Segment Start: RECORDS TO USE

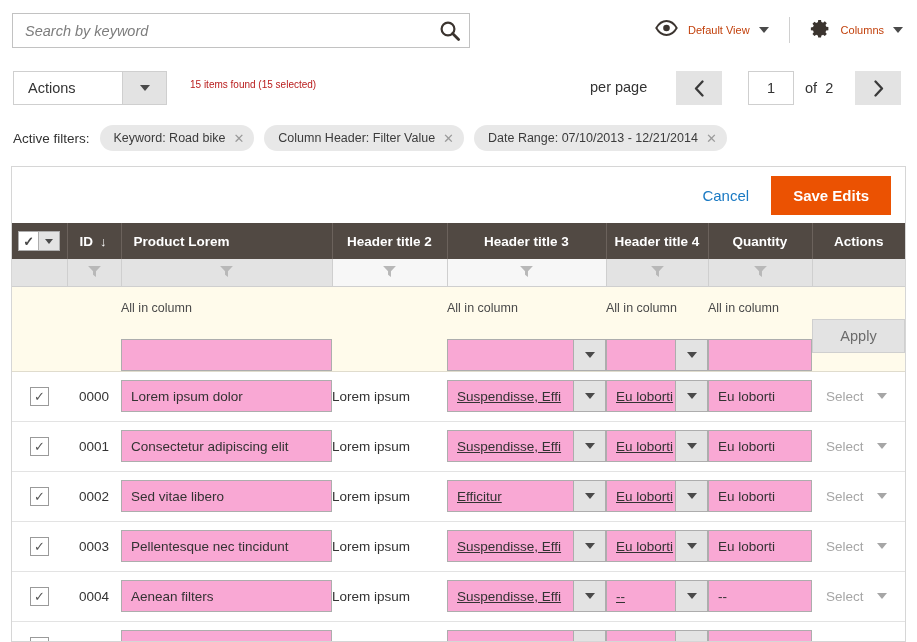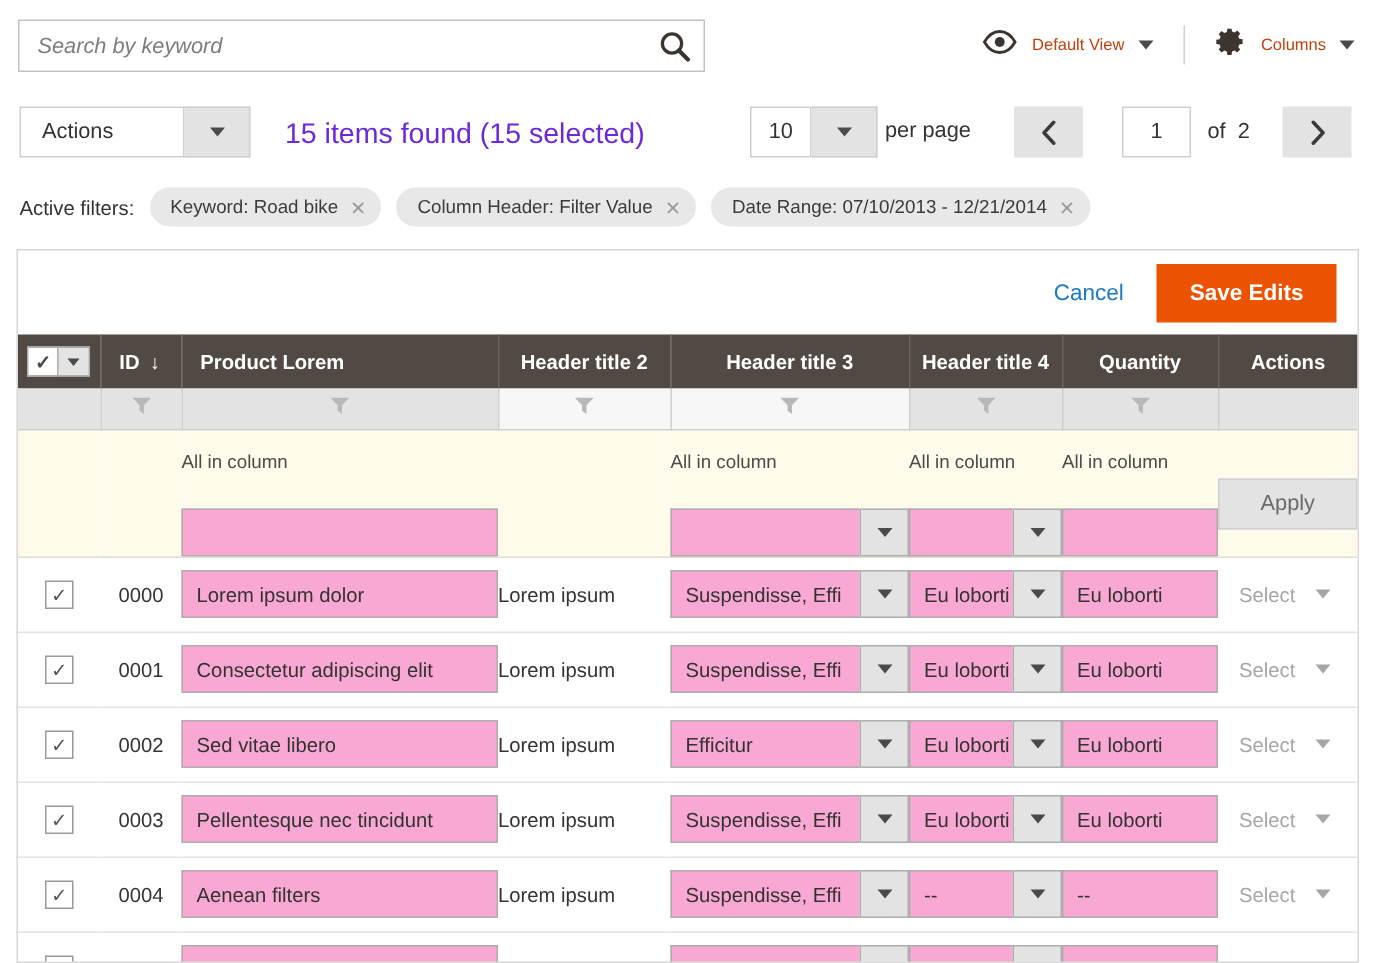--- a/index.html
+++ b/index.html
@@ -47,7 +47,7 @@
     width:44px; border:1px solid #cfcfcf; border-left:0; background:#e3e3e3;
     display:flex; align-items:center; justify-content:center;
   }
-  .items-found { position:absolute; left:190px; top:17px; font-size:19px; color:#6d28d9; }
+  .items-found { position:absolute; left:190px; top:17px; font-size:10px; color:#b91c1c; }
 
   .perpage { position:absolute; left:500px; top:9px; display:flex; height:34px; }
   .pp-main { width:41px; border:1px solid #cfcfcf; background:#fff; display:flex;

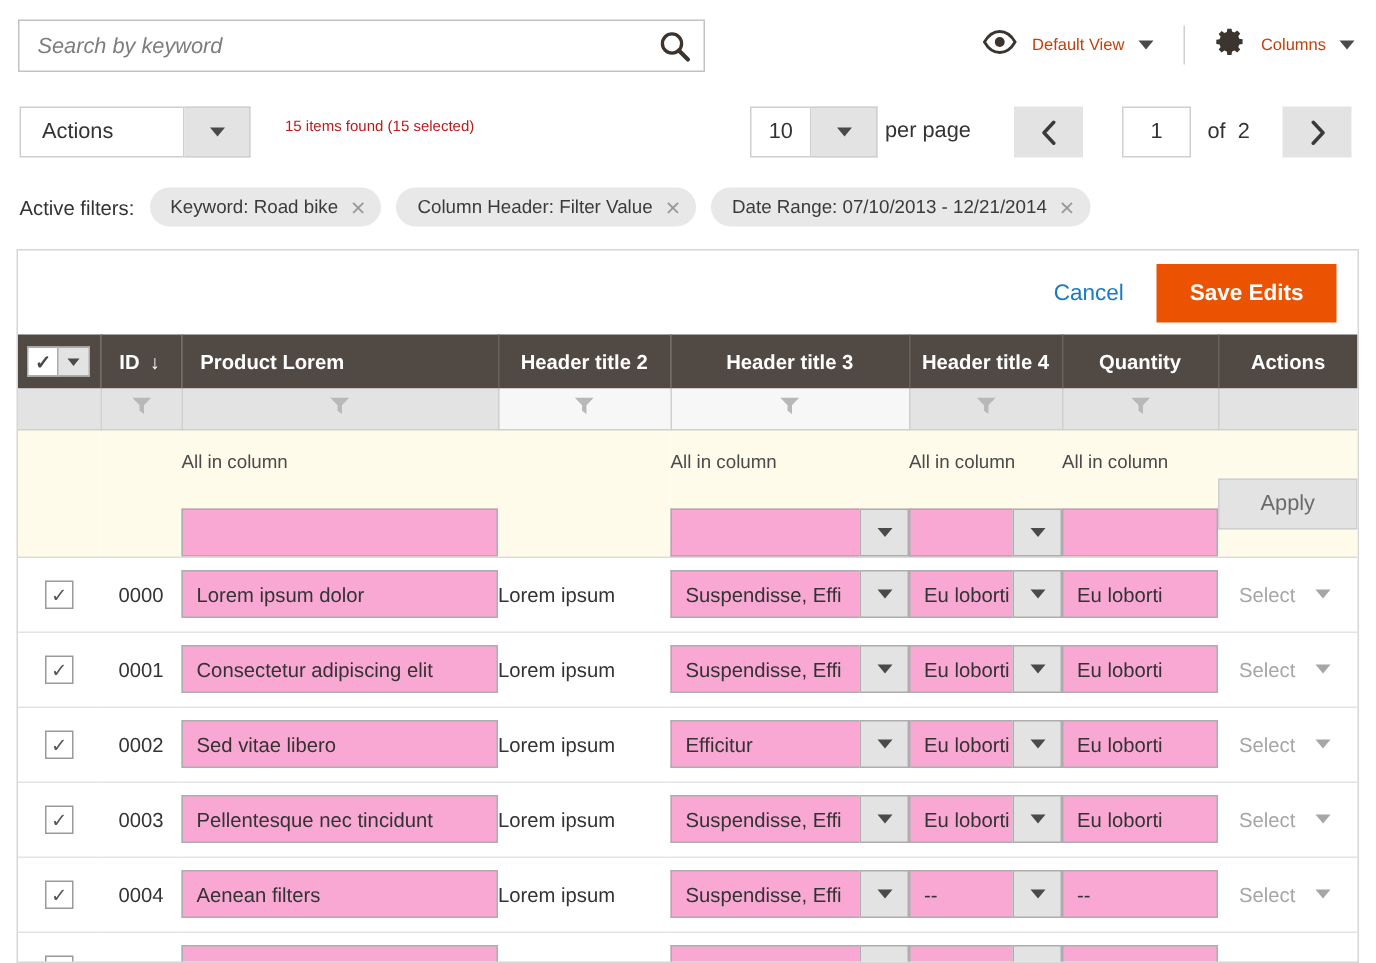--- a/index.html
+++ b/index.html
@@ -181,12 +181,6 @@
 
     <div class="items-found">15 items found (15 selected)</div>
 
-    <div class="perpage">
-      <div class="pp-main">10</div>
-      <div class="pp-arrow">
-        <span class="caret" style="margin-left:0"></span>
-      </div>
-    </div>
     <div class="pp-label">per page</div>
 
     <div class="pager">

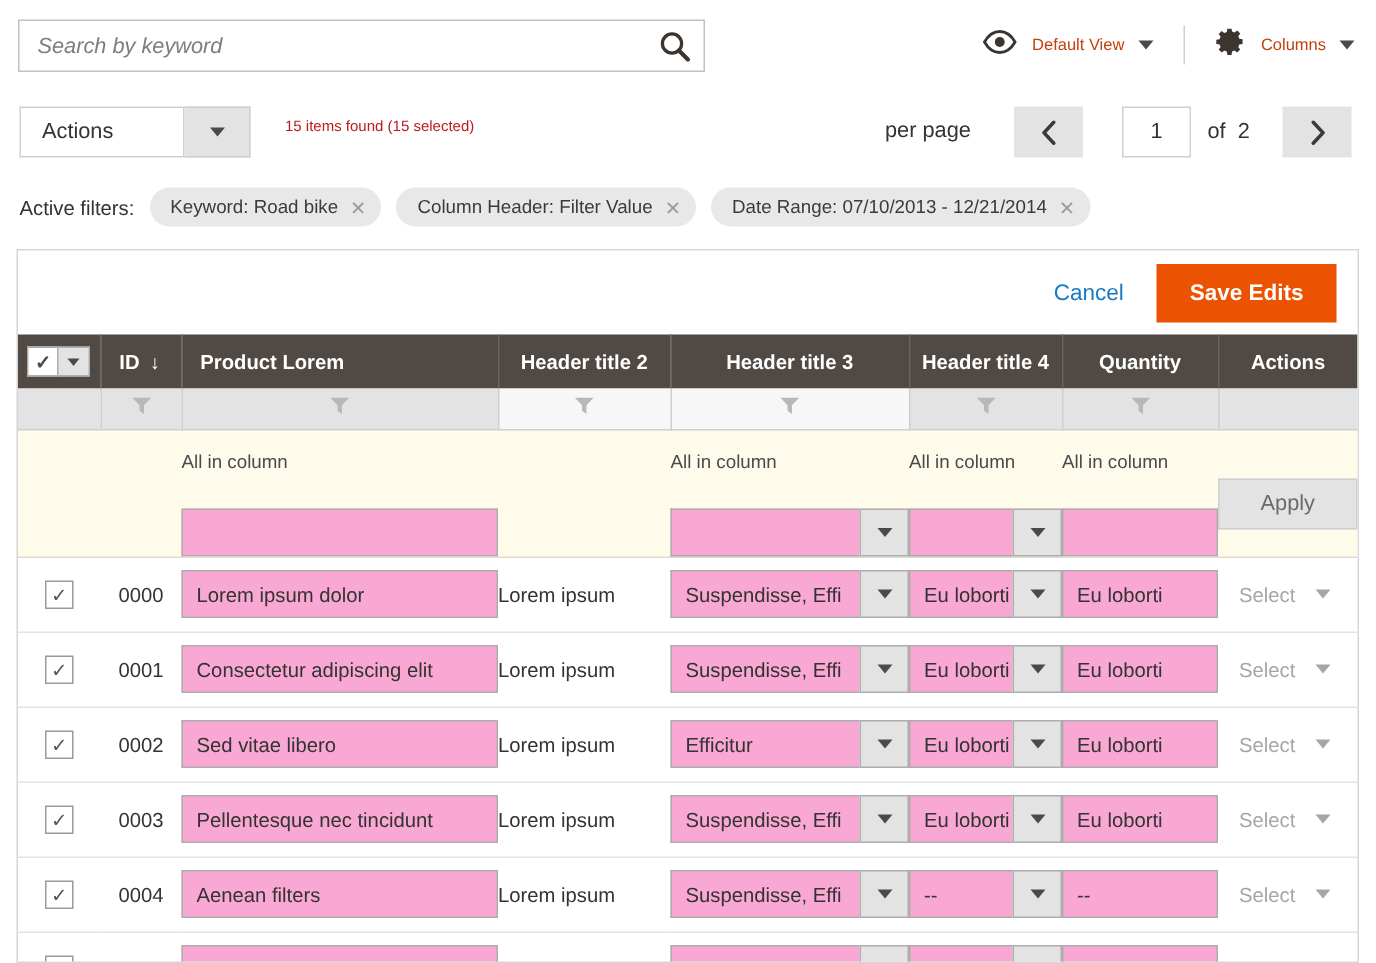--- a/index.html
+++ b/index.html
@@ -111,7 +111,7 @@
   .txt { height:32px; border:1px solid #adadad; background:#f9a8d4; display:flex;
     align-items:center; padding-left:9px; font-size:13.5px; color:#333;
     overflow:hidden; white-space:nowrap; }
-  .sel { display:flex; height:32px; }
+  .sel { display:flex; height:32px;text-decoration:underline; }
   .sel .txt { flex:1; border-right:0; }
   .sel .arw { width:33px; border:1px solid #adadad; background:#e3e3e3;
     display:flex; align-items:center; justify-content:center; }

Segment End: RECORDS TO USE

GOAL OF THE EXERCISE » Copy out every line of the data in which the word "color" is found.

ANSWER BELOW »
-  .items-found { position:absolute; left:190px; top:17px; font-size:19px; color:#6d28d9; }
+  .items-found { position:absolute; left:190px; top:17px; font-size:10px; color:#b91c1c; }
     align-items:center; padding-left:9px; font-size:13.5px; color:#333;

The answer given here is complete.